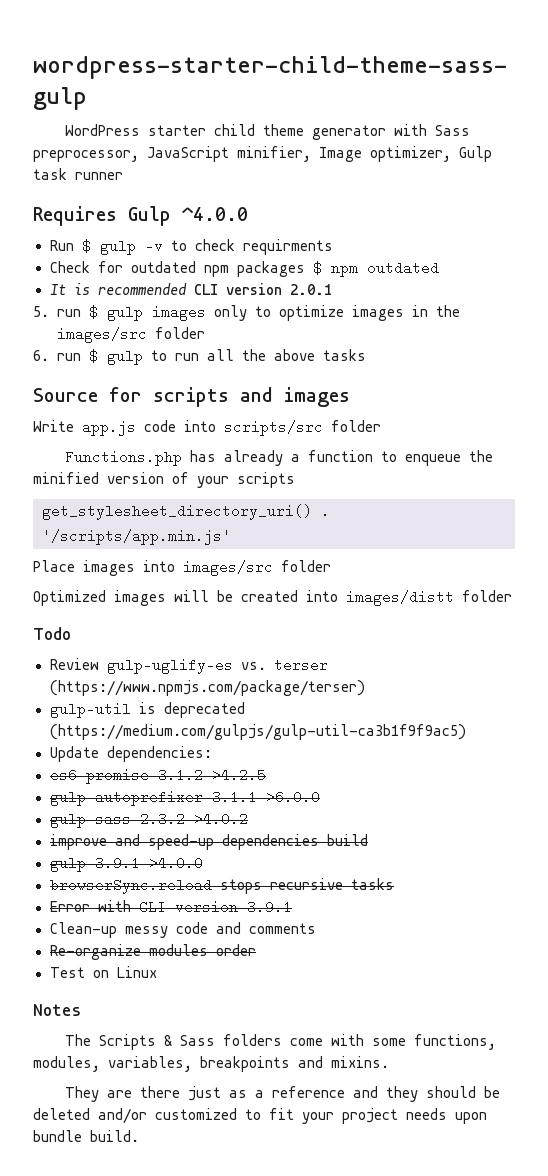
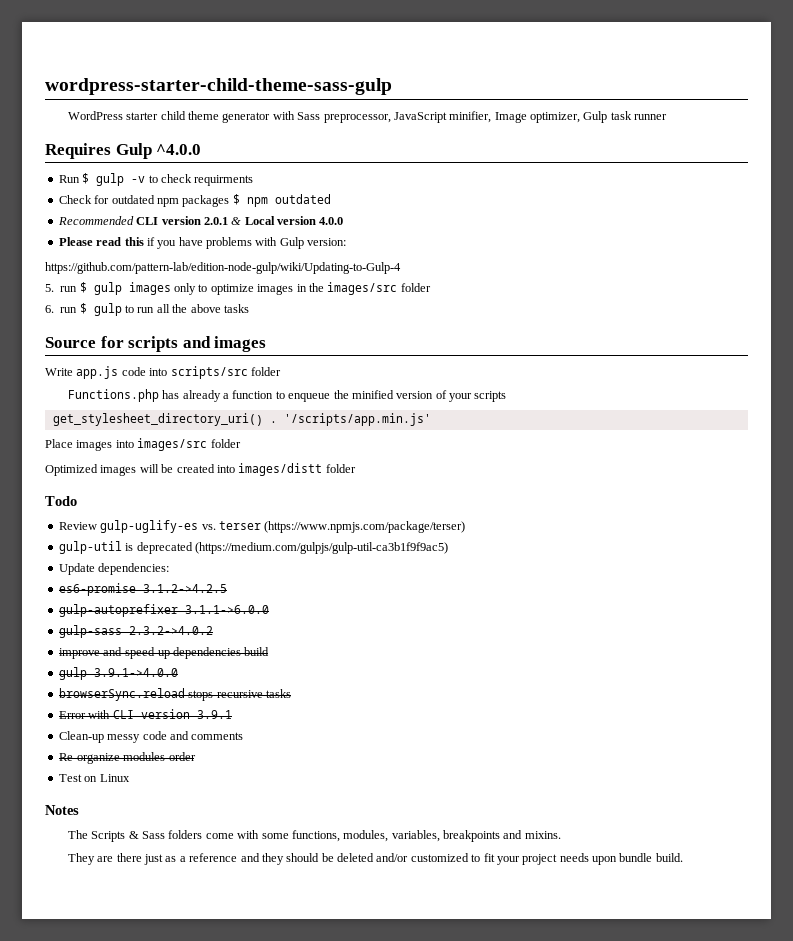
- It is recommended CLI version 2.0.1
+ Recommended CLI version 2.0.1 & Local version 4.0.0
+ Please read this if you have problems with Gulp version:
+ https://github.com/pattern-lab/edition-node-gulp/wiki/Updating-to-Gulp-4

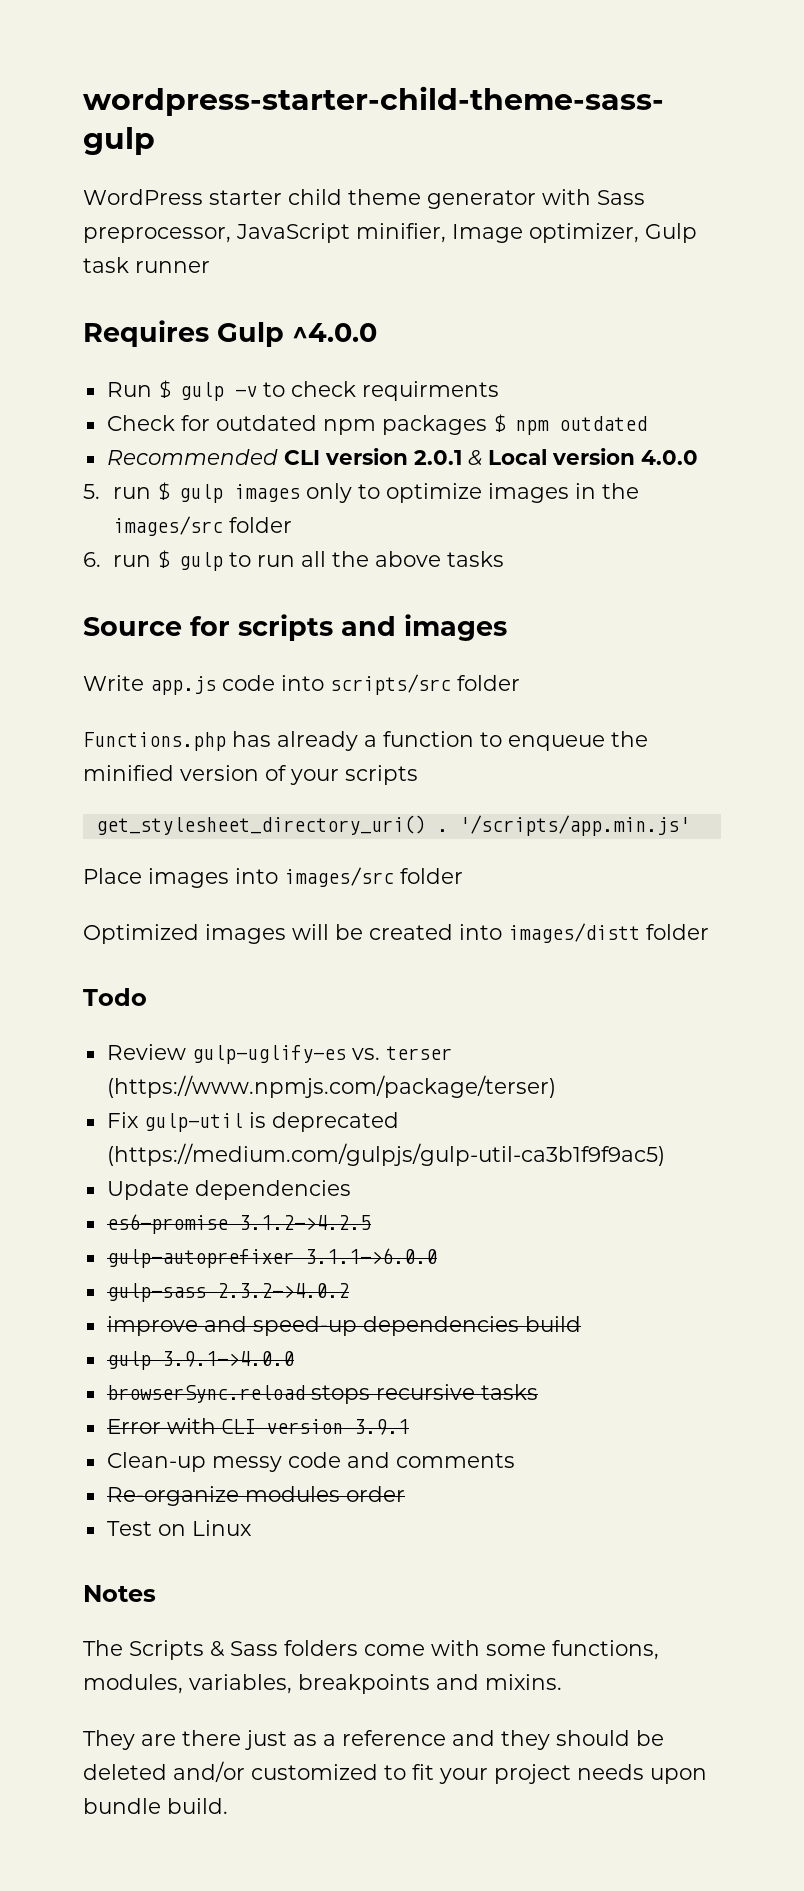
- Please read this if you have problems with Gulp version:
- https://github.com/pattern-lab/edition-node-gulp/wiki/Updating-to-Gulp-4
- gulp-util is deprecated (https://medium.com/gulpjs/gulp-util-ca3b1f9f9ac5)
+ Fix gulp-util is deprecated (https://medium.com/gulpjs/gulp-util-ca3b1f9f9ac5)
- Update dependencies:
+ Update dependencies

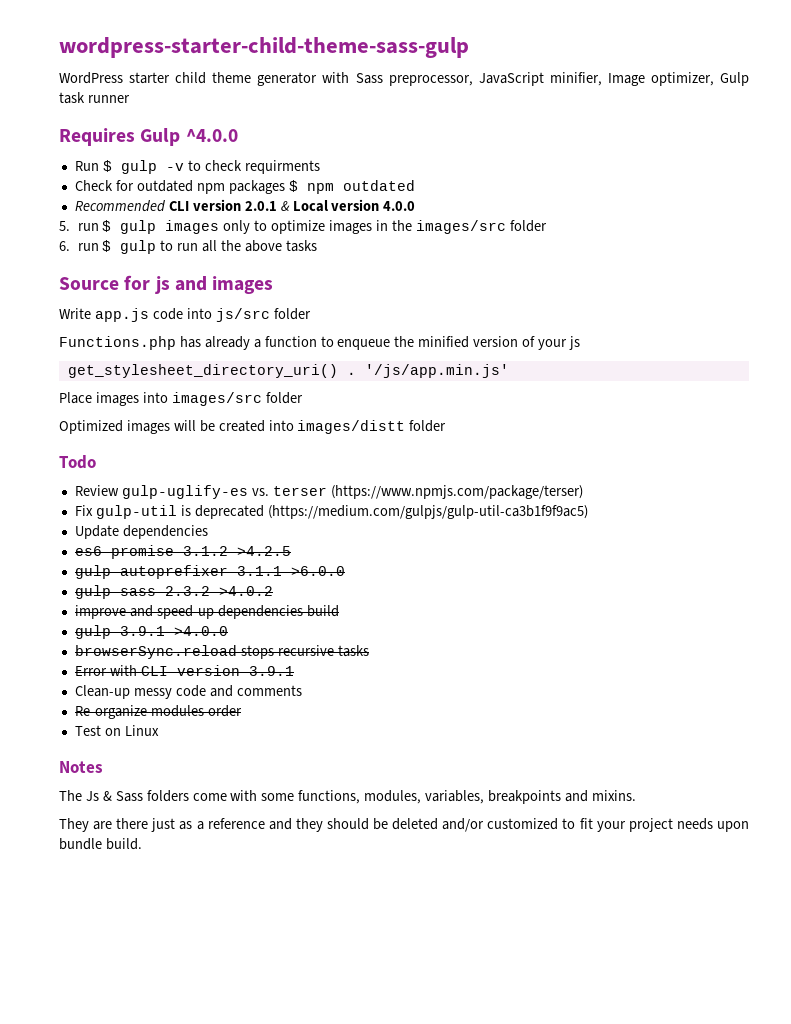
- Source for scripts and images
+ Source for js and images
- Write app.js code into scripts/src folder
+ Write app.js code into js/src folder
- Functions.php has already a function to enqueue the minified version of your scripts
+ Functions.php has already a function to enqueue the minified version of your js
- '/scripts/app.min.js'
+ '/js/app.min.js'
- The Scripts & Sass folders come with some functions, modules, variables, breakpoints and mixins.
+ The Js & Sass folders come with some functions, modules, variables, breakpoints and mixins.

────────────────────

Taking the lines of the listing one by one, count those that contain "Updating", and answer with the number only.

2